The Spanish call the wine Albariño, and the Portuguese call it Alvarinho. Spain’s Rias Baixas region is the center of the Albariño grape, with 7000 acres planted. In this case, Spain will have to take a back seat to our overwhelming first pick, the Soalheiro Alvarinho 2018. Each of our members picked this wine above the rest.

Soalheiro Alvarinho 2018 has a terrific aroma, great flavors and a strong finish. It is delicious, refreshing and thrilling. Even though the wine is more than our $20 cutoff, it is worth a try. Weimax Wines in Burlingame is the only wine shop that carries this Albariño in the Bay Area.
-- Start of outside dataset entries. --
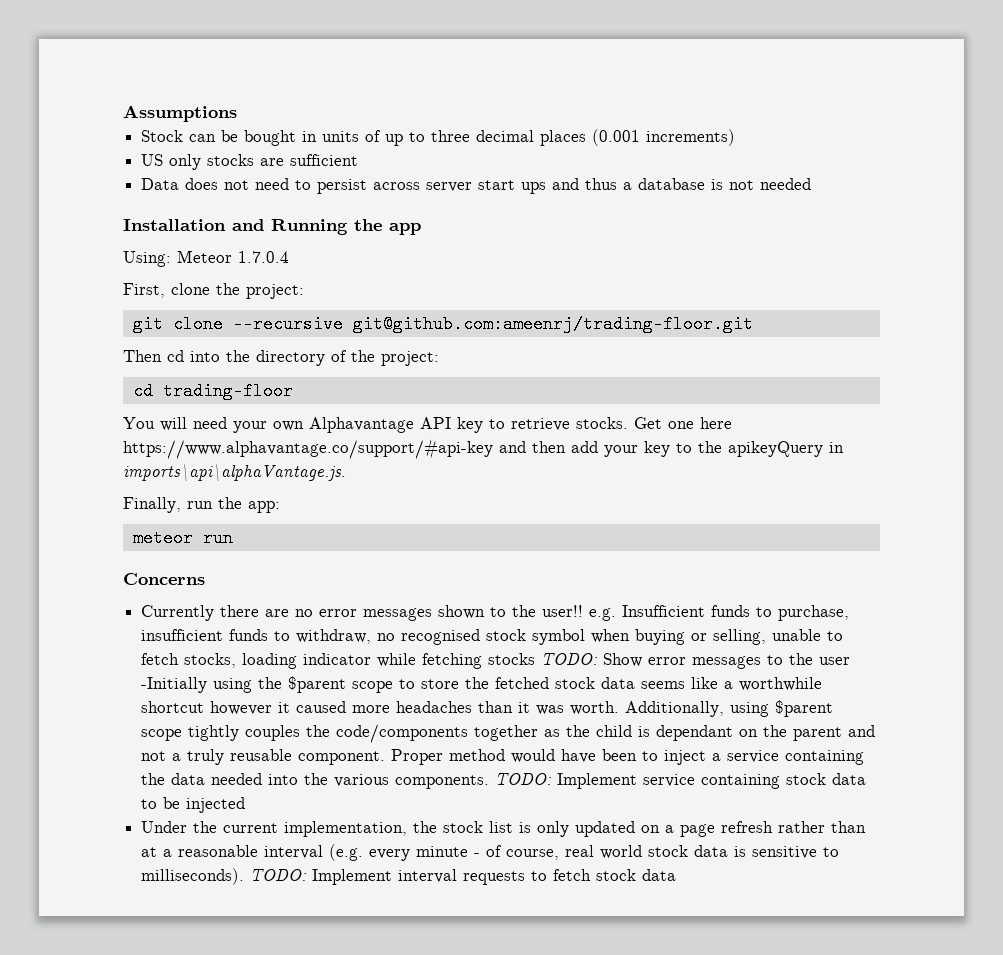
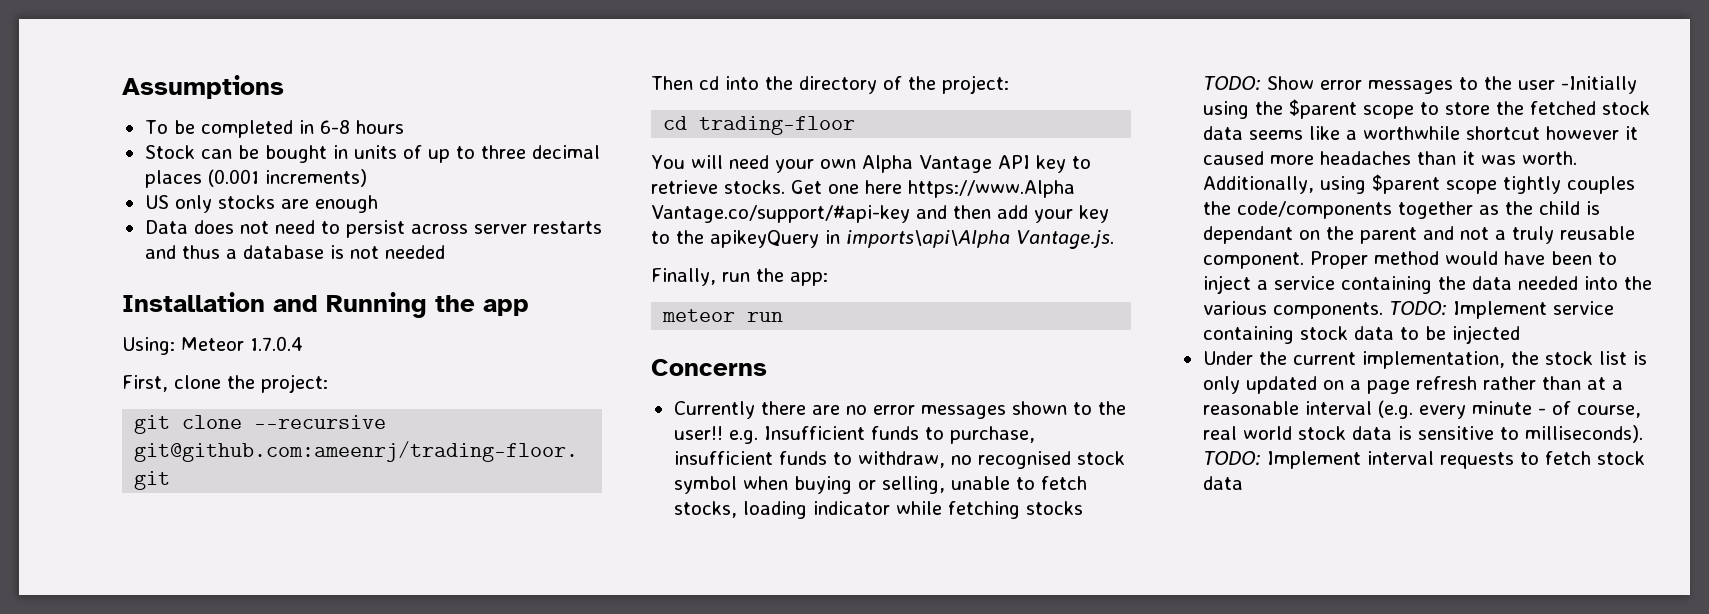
(237, 113) none -> [144,120,404,138] // To be completed in 6-8 hours
[290,154,359,166] sufficient -> [314,195,378,213] enough
[478,180,547,194] start ups -> [532,221,602,234] restarts
[309,417,414,433] Alphavantage -> [861,155,992,173] Alpha Vantage
[123,439,493,459] https://www.alphavantage.co/support/#api-key -> [908,180,1075,198] [651,205,910,223] https://www.Alpha Vantage.co/support/#api-key
[123,464,346,482] imports\api\alphaVantage.js. -> [846,230,1114,249] imports\api\Alpha Vantage.js.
Any of the other Albariño wines on our taste list is worthy of a purchase. If you cannot find them locally, you should have plenty of other choices to sample. Total Wines, BevMo and The Wine Club carry several. Albariño is a wine you should have in your wine cellar or closet. It is a wine we definitely don’t want to live without.

More on the Albariño Grape

The Albariño grape is a cool-climate grape. The Rias Baixas area of Spain is where 60% of the world’s Albariño is grown. It is on the Atlantic Coast, where the climate is cool, breezy and foggy. The Albariño vines are grown on a trellis system which allows the moisture on the grapes to dry during the afternoons.


The Trellis system is called Parra and anchored by granite posts

Albariño wines are dry and crisp, with lemon and lime characteristics. This makes Albariño a delightful seafood match. Try it with shrimp, calamari, clams, and mussels. The Spanish love Albariño with Pimentos Padron.

Albarino wine country
This is the Spanish village of Cambados. The small Albariño vineyards are owned by individuals. At harvest, they bring the grapes to the local co-op.

Comments

  1. I enjoyed a Spanish in Europe many years ago. I thought then I would one day visit Spain, but I never did. I always consider Spanish wines when selecting a vino for the evening. Thank you for the article!